_SUPPLIED ENTRIES_:
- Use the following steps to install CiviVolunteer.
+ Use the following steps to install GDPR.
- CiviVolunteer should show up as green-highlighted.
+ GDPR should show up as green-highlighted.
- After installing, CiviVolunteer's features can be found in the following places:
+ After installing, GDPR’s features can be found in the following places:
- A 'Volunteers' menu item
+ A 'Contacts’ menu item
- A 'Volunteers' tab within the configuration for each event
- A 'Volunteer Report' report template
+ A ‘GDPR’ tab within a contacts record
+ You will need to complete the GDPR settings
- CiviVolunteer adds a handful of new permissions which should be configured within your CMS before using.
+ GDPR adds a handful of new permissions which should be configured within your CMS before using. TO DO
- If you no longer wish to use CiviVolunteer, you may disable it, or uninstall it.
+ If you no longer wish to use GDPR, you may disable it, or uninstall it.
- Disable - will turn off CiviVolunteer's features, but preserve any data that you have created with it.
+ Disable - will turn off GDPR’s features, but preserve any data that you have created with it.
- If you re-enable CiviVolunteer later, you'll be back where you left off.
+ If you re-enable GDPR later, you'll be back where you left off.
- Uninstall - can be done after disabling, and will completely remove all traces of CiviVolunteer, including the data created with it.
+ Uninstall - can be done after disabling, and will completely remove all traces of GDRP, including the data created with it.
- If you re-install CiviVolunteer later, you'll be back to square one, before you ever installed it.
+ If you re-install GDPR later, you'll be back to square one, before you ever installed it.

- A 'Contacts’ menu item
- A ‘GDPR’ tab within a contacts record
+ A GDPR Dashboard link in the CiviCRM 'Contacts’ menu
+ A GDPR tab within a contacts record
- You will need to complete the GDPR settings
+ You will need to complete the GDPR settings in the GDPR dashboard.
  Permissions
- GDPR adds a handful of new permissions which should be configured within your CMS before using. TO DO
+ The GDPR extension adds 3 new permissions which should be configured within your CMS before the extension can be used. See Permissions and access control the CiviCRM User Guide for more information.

_EXERCISE OBJECTIVE_:
Output every line of the listing exactly as written.

_RESPONSE TO THE EXERCISE_:
- Use the following steps to install CiviVolunteer.
+ Use the following steps to install GDPR.
- CiviVolunteer should show up as green-highlighted.
+ GDPR should show up as green-highlighted.
- After installing, CiviVolunteer's features can be found in the following places:
+ After installing, GDPR’s features can be found in the following places:
- A 'Volunteers' menu item
+ A 'Contacts’ menu item
- A 'Volunteers' tab within the configuration for each event
- A 'Volunteer Report' report template
+ A ‘GDPR’ tab within a contacts record
+ You will need to complete the GDPR settings
- CiviVolunteer adds a handful of new permissions which should be configured within your CMS before using.
+ GDPR adds a handful of new permissions which should be configured within your CMS before using. TO DO
- If you no longer wish to use CiviVolunteer, you may disable it, or uninstall it.
+ If you no longer wish to use GDPR, you may disable it, or uninstall it.
- Disable - will turn off CiviVolunteer's features, but preserve any data that you have created with it.
+ Disable - will turn off GDPR’s features, but preserve any data that you have created with it.
- If you re-enable CiviVolunteer later, you'll be back where you left off.
+ If you re-enable GDPR later, you'll be back where you left off.
- Uninstall - can be done after disabling, and will completely remove all traces of CiviVolunteer, including the data created with it.
+ Uninstall - can be done after disabling, and will completely remove all traces of GDRP, including the data created with it.
- If you re-install CiviVolunteer later, you'll be back to square one, before you ever installed it.
+ If you re-install GDPR later, you'll be back to square one, before you ever installed it.

- A 'Contacts’ menu item
- A ‘GDPR’ tab within a contacts record
+ A GDPR Dashboard link in the CiviCRM 'Contacts’ menu
+ A GDPR tab within a contacts record
- You will need to complete the GDPR settings
+ You will need to complete the GDPR settings in the GDPR dashboard.
  Permissions
- GDPR adds a handful of new permissions which should be configured within your CMS before using. TO DO
+ The GDPR extension adds 3 new permissions which should be configured within your CMS before the extension can be used. See Permissions and access control the CiviCRM User Guide for more information.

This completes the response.